Exercise prompt => Two lines in the data below mark the range: the one with "(134, 217) none -> (88, 203) //" and the one with "[637,355,657,363] ， -> [290,586,308,591] 。". Return both, along with every line between them, exactly.

Data supplied =>
━━━━━━━━

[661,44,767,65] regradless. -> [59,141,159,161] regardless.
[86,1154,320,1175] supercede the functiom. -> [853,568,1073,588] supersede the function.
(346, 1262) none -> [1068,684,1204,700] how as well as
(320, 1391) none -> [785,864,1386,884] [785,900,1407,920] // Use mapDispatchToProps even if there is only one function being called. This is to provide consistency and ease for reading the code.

━━━━━━━━

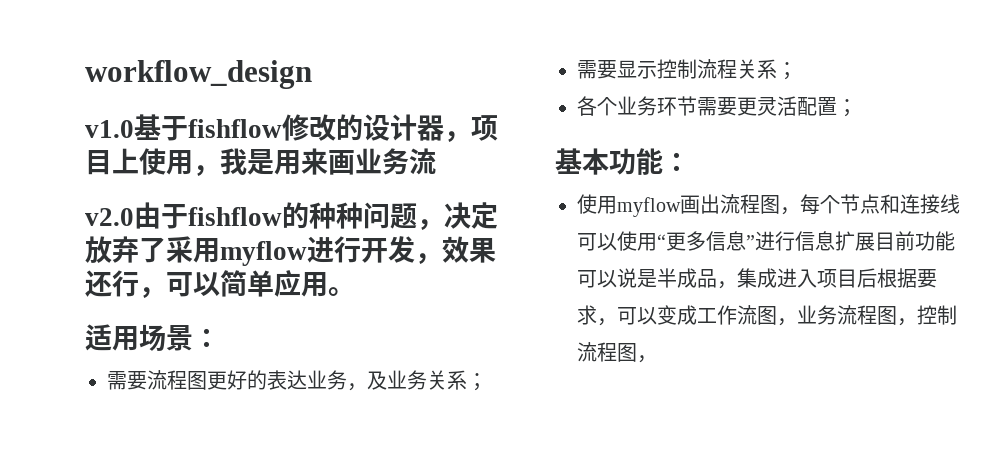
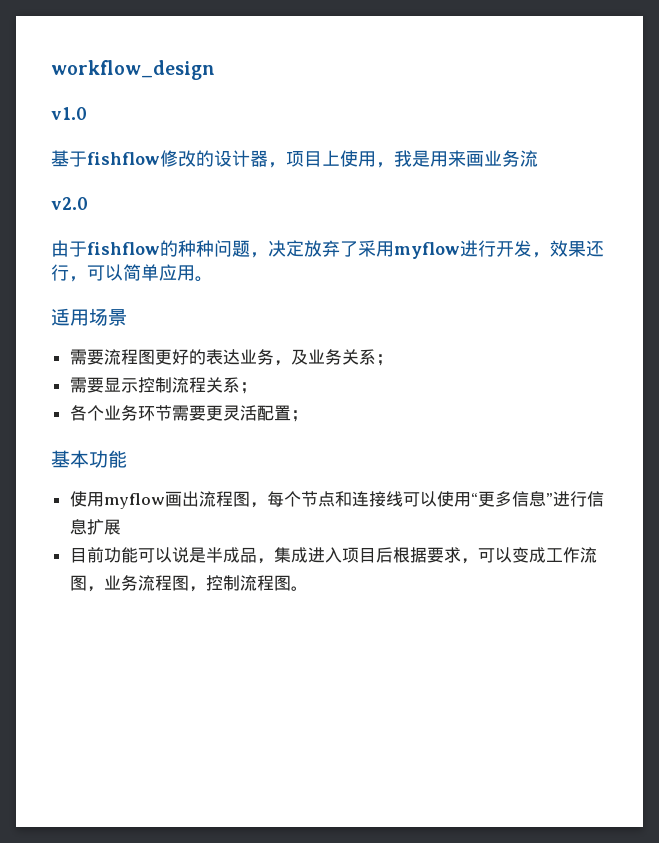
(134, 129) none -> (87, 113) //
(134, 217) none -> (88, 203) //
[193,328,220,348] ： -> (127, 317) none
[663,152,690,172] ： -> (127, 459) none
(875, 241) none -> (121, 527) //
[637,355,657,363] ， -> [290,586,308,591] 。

━━━━━━━━

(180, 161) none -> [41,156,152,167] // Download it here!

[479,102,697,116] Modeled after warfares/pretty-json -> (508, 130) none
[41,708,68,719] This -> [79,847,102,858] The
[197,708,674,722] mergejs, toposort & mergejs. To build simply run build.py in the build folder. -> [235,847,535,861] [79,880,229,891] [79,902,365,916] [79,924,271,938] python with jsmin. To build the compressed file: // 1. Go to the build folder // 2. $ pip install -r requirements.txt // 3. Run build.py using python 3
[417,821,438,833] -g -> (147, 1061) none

━━━━━━━━

Output below =>
(134, 217) none -> (88, 203) //
[193,328,220,348] ： -> (127, 317) none
[663,152,690,172] ： -> (127, 459) none
(875, 241) none -> (121, 527) //
[637,355,657,363] ， -> [290,586,308,591] 。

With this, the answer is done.